• Exercise goal: When a picture appears in the listing, leave it out and copy the rest exactly as it stands.

---------------

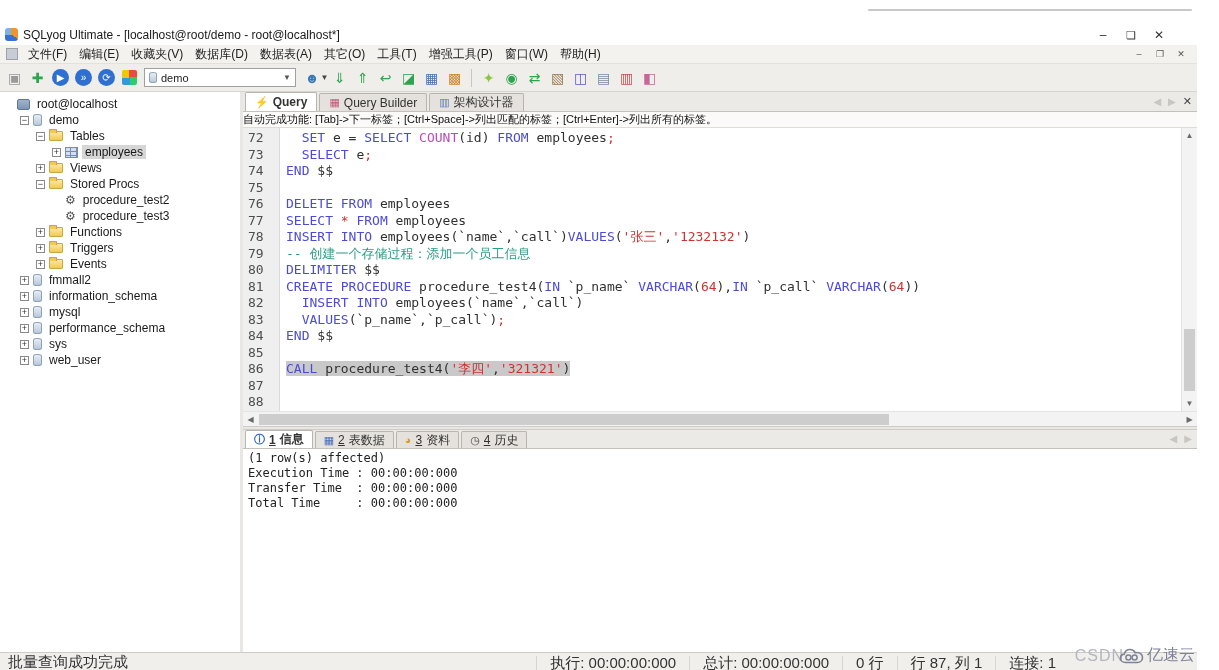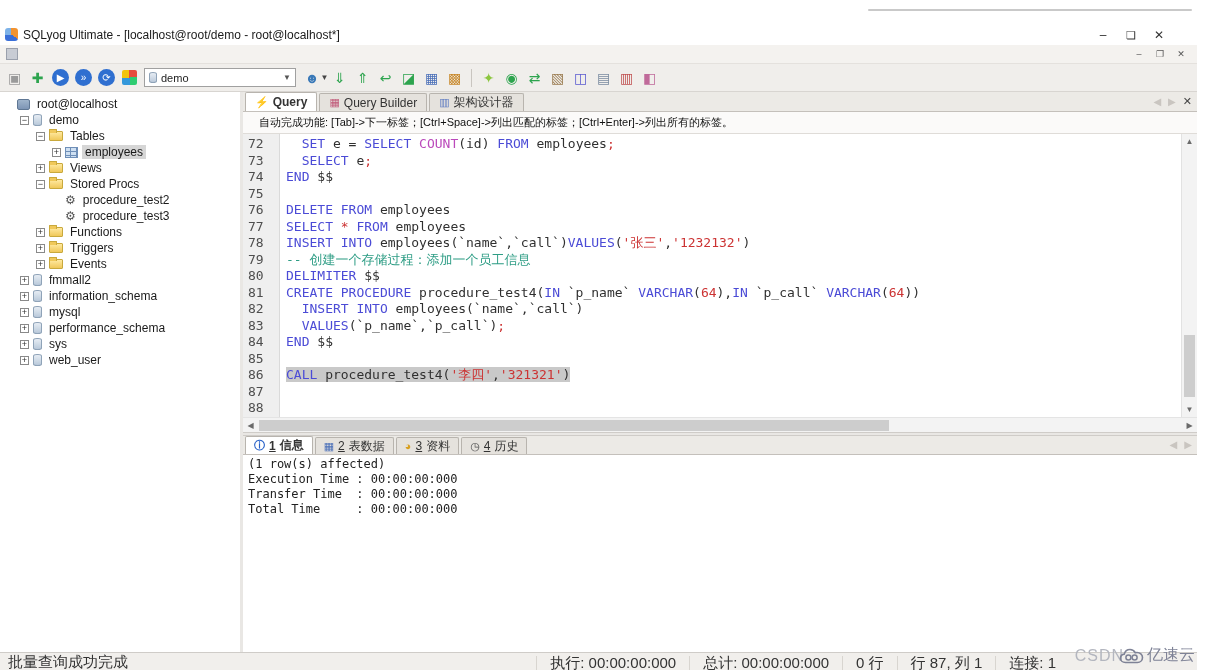--- a/index.html
+++ b/index.html
@@ -128,6 +128,18 @@
 
   <div class="menubar">
     <span class="child-win-icon"></span>
+    <span style="display:flex;">
+        <span class="menu-item">文件(F)</span>
+        <span class="menu-item">编辑(E)</span>
+        <span class="menu-item">收藏夹(V)</span>
+        <span class="menu-item">数据库(D)</span>
+        <span class="menu-item">数据表(A)</span>
+        <span class="menu-item">其它(O)</span>
+        <span class="menu-item">工具(T)</span>
+        <span class="menu-item">增强工具(P)</span>
+        <span class="menu-item">窗口(W)</span>
+        <span class="menu-item">帮助(H)</span>
+      </span>
     <span class="child-controls">
       <span class="cc">–</span>
       <span class="cc">❐</span>

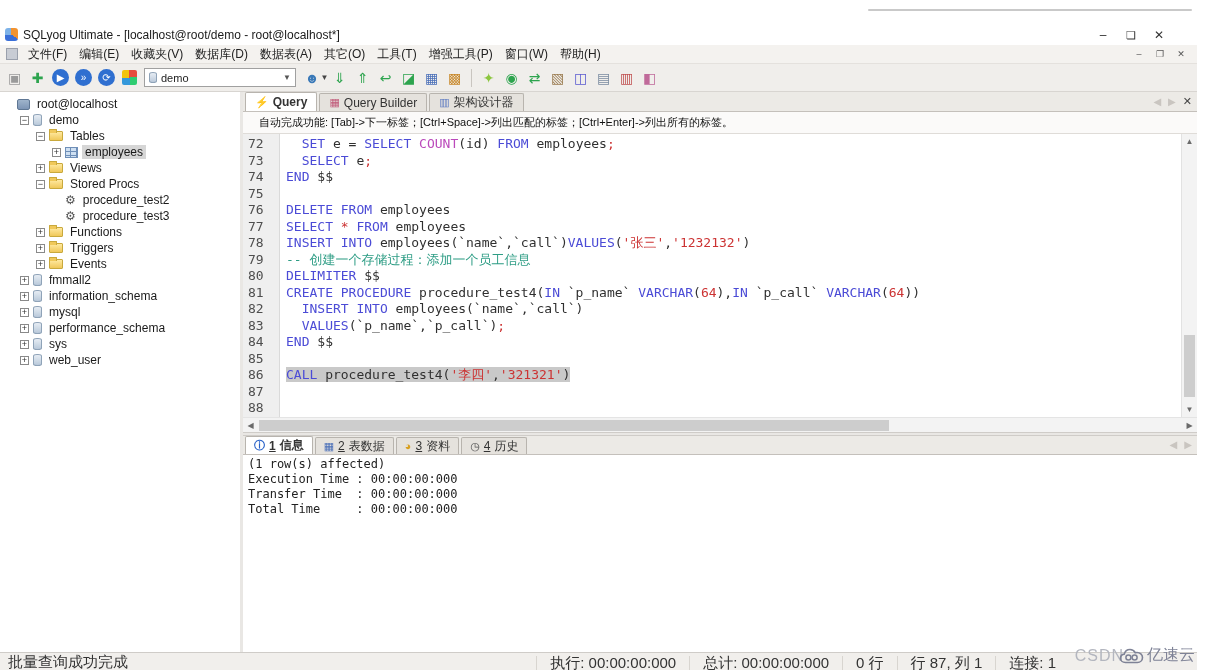--- a/index.html
+++ b/index.html
@@ -68,7 +68,7 @@
   .nav-dim { color:#c9c5c0; }
   .nav-x { color:#444; font-size:11px; }
 
-  .hintbar { height:22px; font-size:11px; display:flex; align-items:center; padding-left:16px; background:#fbfaf9; border-bottom:1px solid #dfdcd8; color:#111; flex:none; white-space:nowrap; }
+  .hintbar { height:16px; font-size:11px; display:flex; align-items:center; padding-left:0; background:#fbfaf9; border-bottom:1px solid #dfdcd8; color:#111; flex:none; white-space:nowrap; }
 
   .editor-wrap { height:283px; display:flex; flex:none; background:#fff; }
   .gutter { width:37px; background:#efefef; border-right:1px solid #dadada; font:13px "DejaVu Sans Mono", monospace; color:#4e4e4e; padding-top:2px; flex:none; }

---------------

• The completed task:
--- a/index.html
+++ b/index.html
@@ -128,6 +128,18 @@
 
   <div class="menubar">
     <span class="child-win-icon"></span>
+    <span style="display:flex;">
+        <span class="menu-item">文件(F)</span>
+        <span class="menu-item">编辑(E)</span>
+        <span class="menu-item">收藏夹(V)</span>
+        <span class="menu-item">数据库(D)</span>
+        <span class="menu-item">数据表(A)</span>
+        <span class="menu-item">其它(O)</span>
+        <span class="menu-item">工具(T)</span>
+        <span class="menu-item">增强工具(P)</span>
+        <span class="menu-item">窗口(W)</span>
+        <span class="menu-item">帮助(H)</span>
+      </span>
     <span class="child-controls">
       <span class="cc">–</span>
       <span class="cc">❐</span>

--- a/index.html
+++ b/index.html
@@ -68,7 +68,7 @@
   .nav-dim { color:#c9c5c0; }
   .nav-x { color:#444; font-size:11px; }
 
-  .hintbar { height:22px; font-size:11px; display:flex; align-items:center; padding-left:16px; background:#fbfaf9; border-bottom:1px solid #dfdcd8; color:#111; flex:none; white-space:nowrap; }
+  .hintbar { height:16px; font-size:11px; display:flex; align-items:center; padding-left:0; background:#fbfaf9; border-bottom:1px solid #dfdcd8; color:#111; flex:none; white-space:nowrap; }
 
   .editor-wrap { height:283px; display:flex; flex:none; background:#fff; }
   .gutter { width:37px; background:#efefef; border-right:1px solid #dadada; font:13px "DejaVu Sans Mono", monospace; color:#4e4e4e; padding-top:2px; flex:none; }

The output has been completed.